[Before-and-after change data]

--------------------

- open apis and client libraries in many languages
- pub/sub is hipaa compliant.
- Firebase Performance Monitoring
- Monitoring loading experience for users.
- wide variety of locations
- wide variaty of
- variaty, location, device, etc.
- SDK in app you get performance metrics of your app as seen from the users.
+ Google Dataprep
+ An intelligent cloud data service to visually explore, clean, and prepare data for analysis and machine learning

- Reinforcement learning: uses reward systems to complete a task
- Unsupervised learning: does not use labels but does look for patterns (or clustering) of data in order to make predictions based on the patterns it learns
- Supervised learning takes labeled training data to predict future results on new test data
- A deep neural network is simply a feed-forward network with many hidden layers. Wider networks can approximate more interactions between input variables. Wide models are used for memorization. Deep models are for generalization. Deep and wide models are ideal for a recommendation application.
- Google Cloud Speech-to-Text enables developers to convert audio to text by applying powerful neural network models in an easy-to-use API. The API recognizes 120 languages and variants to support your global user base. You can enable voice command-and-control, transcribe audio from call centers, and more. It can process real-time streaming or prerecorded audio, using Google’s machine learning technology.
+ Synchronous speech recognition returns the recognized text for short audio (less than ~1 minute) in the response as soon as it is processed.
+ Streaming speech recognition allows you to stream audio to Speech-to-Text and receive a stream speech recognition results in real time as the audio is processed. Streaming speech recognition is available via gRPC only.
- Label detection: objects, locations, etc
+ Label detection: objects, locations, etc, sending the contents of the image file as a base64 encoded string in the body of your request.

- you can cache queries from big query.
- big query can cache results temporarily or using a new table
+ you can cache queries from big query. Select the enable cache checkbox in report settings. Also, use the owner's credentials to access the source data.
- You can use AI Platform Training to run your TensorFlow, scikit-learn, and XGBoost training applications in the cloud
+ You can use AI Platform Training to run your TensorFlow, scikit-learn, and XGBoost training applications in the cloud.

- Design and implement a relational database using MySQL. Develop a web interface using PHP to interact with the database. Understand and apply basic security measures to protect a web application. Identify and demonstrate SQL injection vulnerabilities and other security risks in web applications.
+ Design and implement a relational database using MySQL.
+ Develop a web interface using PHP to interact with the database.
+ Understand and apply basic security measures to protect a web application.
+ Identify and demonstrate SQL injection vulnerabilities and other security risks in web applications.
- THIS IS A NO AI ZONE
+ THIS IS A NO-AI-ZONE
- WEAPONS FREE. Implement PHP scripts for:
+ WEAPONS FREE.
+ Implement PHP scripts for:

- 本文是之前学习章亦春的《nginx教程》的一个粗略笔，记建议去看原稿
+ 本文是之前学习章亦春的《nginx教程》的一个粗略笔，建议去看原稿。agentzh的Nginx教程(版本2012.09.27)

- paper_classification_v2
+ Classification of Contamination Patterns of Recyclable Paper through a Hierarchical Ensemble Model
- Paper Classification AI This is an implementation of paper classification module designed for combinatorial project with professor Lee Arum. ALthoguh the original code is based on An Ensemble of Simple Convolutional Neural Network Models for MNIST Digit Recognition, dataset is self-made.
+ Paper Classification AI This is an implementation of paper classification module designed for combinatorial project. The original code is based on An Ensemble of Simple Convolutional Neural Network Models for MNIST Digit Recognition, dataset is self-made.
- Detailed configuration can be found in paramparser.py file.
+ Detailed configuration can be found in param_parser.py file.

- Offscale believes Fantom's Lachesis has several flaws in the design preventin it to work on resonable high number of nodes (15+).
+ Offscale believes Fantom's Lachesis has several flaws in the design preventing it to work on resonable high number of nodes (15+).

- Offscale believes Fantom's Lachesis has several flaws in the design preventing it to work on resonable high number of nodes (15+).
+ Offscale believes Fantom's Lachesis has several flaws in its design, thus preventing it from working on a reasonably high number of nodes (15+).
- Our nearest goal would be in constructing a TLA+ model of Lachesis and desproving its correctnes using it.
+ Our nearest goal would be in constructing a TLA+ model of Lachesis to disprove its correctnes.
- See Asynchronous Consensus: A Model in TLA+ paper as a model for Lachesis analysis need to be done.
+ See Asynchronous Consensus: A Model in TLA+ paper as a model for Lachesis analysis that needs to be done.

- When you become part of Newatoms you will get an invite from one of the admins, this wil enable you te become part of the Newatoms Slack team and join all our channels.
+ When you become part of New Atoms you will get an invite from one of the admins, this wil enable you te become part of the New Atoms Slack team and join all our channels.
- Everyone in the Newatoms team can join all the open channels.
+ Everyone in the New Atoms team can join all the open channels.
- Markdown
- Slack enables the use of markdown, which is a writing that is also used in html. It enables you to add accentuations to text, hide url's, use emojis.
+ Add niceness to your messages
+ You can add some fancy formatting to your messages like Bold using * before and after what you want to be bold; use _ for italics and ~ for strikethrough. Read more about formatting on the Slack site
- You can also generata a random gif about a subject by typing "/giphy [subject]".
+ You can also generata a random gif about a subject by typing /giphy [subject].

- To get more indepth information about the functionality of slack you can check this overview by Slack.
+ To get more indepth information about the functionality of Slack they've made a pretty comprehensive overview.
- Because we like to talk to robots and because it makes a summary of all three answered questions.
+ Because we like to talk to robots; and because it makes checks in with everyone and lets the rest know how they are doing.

--------------------

What the exercise asks: The entries above hold the needed span. Transcribe exactly the lines from the one with "- Unsupervised learning: does" to the one with "it is processed.", both included.

Exercise result:
- Unsupervised learning: does not use labels but does look for patterns (or clustering) of data in order to make predictions based on the patterns it learns
- Supervised learning takes labeled training data to predict future results on new test data
- A deep neural network is simply a feed-forward network with many hidden layers. Wider networks can approximate more interactions between input variables. Wide models are used for memorization. Deep models are for generalization. Deep and wide models are ideal for a recommendation application.
- Google Cloud Speech-to-Text enables developers to convert audio to text by applying powerful neural network models in an easy-to-use API. The API recognizes 120 languages and variants to support your global user base. You can enable voice command-and-control, transcribe audio from call centers, and more. It can process real-time streaming or prerecorded audio, using Google’s machine learning technology.
+ Synchronous speech recognition returns the recognized text for short audio (less than ~1 minute) in the response as soon as it is processed.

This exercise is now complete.